* [WHAT THIS TASK INVOLVES]
From the listing below, pull out every line where the string "These" appears.

* [PROVIDED DATA]
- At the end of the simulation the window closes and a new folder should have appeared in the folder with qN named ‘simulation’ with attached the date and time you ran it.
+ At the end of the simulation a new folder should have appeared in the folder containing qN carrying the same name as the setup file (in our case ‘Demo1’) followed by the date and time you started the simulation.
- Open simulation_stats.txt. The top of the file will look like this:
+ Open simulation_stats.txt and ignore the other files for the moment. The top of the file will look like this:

---

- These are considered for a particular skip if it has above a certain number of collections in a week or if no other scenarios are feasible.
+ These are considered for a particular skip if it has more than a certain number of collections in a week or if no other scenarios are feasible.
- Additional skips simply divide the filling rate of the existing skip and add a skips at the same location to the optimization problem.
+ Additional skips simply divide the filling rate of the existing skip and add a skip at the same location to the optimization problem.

* [OUTPUT OF THE TASK]
- These are considered for a particular skip if it has above a certain number of collections in a week or if no other scenarios are feasible.
+ These are considered for a particular skip if it has more than a certain number of collections in a week or if no other scenarios are feasible.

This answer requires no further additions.